Between 1998 and 2002 I read theology at Aristotle University (Thessaloniki Greece). In 2005 I went to the UK to study for an MPhil in Religious studies at Edinburgh University. For my MPhil at Edinburgh I concentrated on Christian-Muslim theological encounters. After completion of the MPhil, I taught Patristic Literature and Inter-religious Dialogue for two years at a Theological Vocational Training Institute in Thessaloniki-Greece. I am currently reading for a PhD in Middle Eastern at Jesus College, Cambridge.
Subject groups/Research projects
My research interests focus upon Christian-Muslim dialogues from the eighth up to fifteenth century; the emergence of Islam in the Balkans; and religious-cultural exchange and interactions between Christian and Muslims in the Balkan Peninsula, from the fourteenth to fifteenth centuries.

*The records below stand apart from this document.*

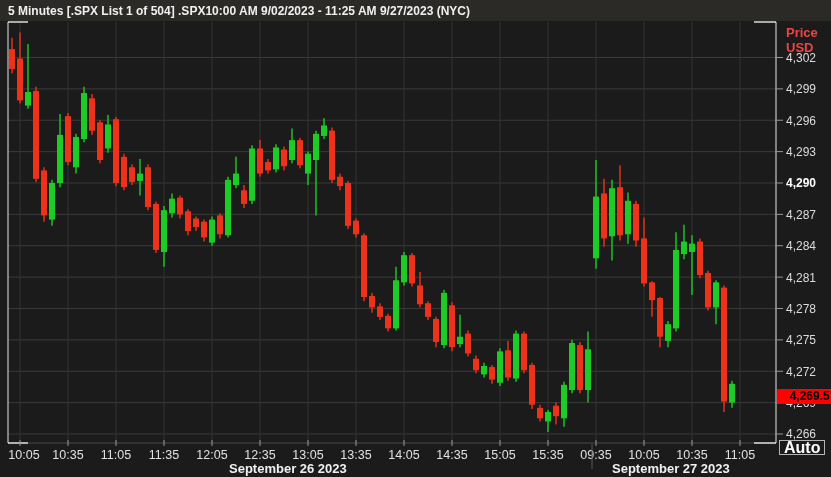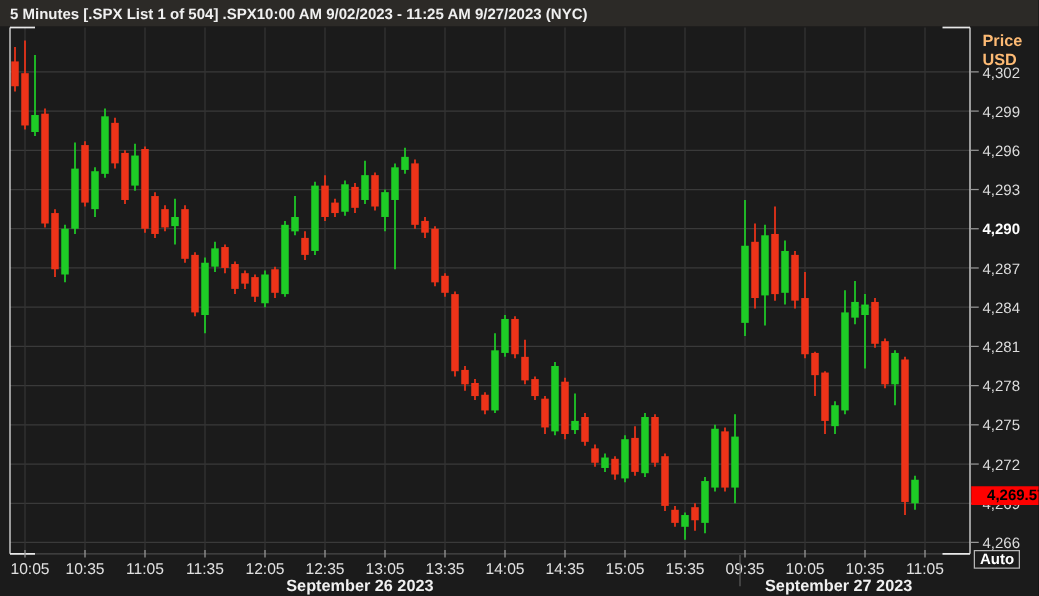--- a/index.html
+++ b/index.html
@@ -3,26 +3,26 @@
 <meta charset="utf-8">
 <style>
   html,body{margin:0;padding:0;background:#111;}
   .terminal{position:relative;width:831px;height:477px;background:#1b1b1b;overflow:hidden;
     font-family:"Liberation Sans",sans-serif;-webkit-font-smoothing:antialiased;}
   .header{position:absolute;left:0;top:0;width:831px;height:21px;background:#2c2a27;
     display:flex;align-items:center;box-sizing:border-box;
     padding:0 6px 0 8px;color:#f0f0f0;font-size:12px;font-weight:bold;white-space:nowrap;}
   .chart-svg{position:absolute;left:0;top:0;}
   .chart-svg text{font-family:"Liberation Sans",sans-serif;}
-  .axis-title{position:absolute;left:786px;top:25px;color:#fdba74;font-size:13px;
+  .axis-title{position:absolute;left:786px;top:25px;color:#ef4444;font-size:13px;
     font-weight:bold;line-height:15px;}
   .badge{position:absolute;left:777px;top:389px;width:72px;height:15px;background:#fe0100;
     color:#000;font-size:12px;font-weight:bold;line-height:15px;text-align:center;}
   .auto-btn{position:absolute;left:779px;top:440px;background:transparent;border:1px solid #b5b5b5;
-    color:#fff;font-size:12px;font-weight:bold;font-family:"Liberation Sans",sans-serif;
+    color:#fff;font-size:16px;font-weight:bold;font-family:"Liberation Sans",sans-serif;
     padding:0 4px;height:15px;line-height:13px;cursor:pointer;}
   .date-label{position:absolute;top:461px;width:200px;color:#f0f0f0;
     font-size:13px;font-weight:bold;white-space:nowrap;}
   .date-label.s1{left:229px;}
   .date-label.s2{left:612px;}
 </style>
 </head>
 <body>
 
 <div class="terminal">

My PhD thesis is tentatively entitled 'Religious intellectual encounters between Byzantium and the Ottomans in the fourteenth century'. The thesis explores the interaction between Byzantine authors (emperors, scholars and theologians) who wrote about Islam, and Muslim political and religious leaders in the period during the rise of the Ottoman state (c.1300). The intensification of direct contacts with the Ottomans in this period enriched Byzantine knowledge about Islam and Muslim practices, including aspects of Islam which had been unknown in the previous centuries. Their works, comprising letters and treatises, some of them in the form of dialogues, contain important information on a variety of aspects on this subject, reflecting varied attitudes towards the Ottomans and Islam, ranging from utter rejection to a positive and increasingly rational understanding of this religion. The thesis compares the tone and content of Christian–Muslim dialogues. It also assesses the degree of influence, similarity or divergence among these works, and in addition, examines Ottoman perceptions of, and attitudes towards, the Christian Orthodox faith as attested in their theological dialogue with the Byzantines, placing them in their wider historical and cultural context. It is hoped that the present work contributes to a better understanding of the conduct of similar interactions today, offering an opportunity to revise certain stereotypes in present day Christian-Muslim encounters.
Translation of elementary Turkish textbooks for the article: 'Greek and Turkish National identity through Greek and Turkish elementary textbooks' (in Greek), Makednon, vol. 10, 2012, pp. 77-92.
Encyclopedia entries (by invitation):
'Ottoman Yoke'. The Blackwell-Wiley Encyclopedia of Eastern Orthodoxy. Ed. J A McGuckin., vol.3, pp. Oxford. New York. 2010.
'Intellectual relations between Byzantium and the Ottomans in the fourteenth century: The Christian apologetic agenda for the representation of the Theology of the other'. Graduate Symposium of Faculty of Asian and Middle Eastern Studies, 7 May 2012, University of Cambridge.
'Ottoman interest in religious dialogues in the middle of the fourteenth century: The case of Gregory Palamas'. Beyond Assimilation and Integration – the theory and practice of identity, difference and exchange, Program in Cultures, Civilizations and Ideas Annual Symposium, Bilkent University (Ankara), 20th - 21st March 2010.
Participation in Christian-Muslim Relations: A Bibliographical History 1500-1900 (CMR1900). Funded by Arts and Humanities Research Council, UK. Editor/principal investigator (PI), Professor David Thomas, Birmingham University. To be published by Brill. (2013-2017 in progress).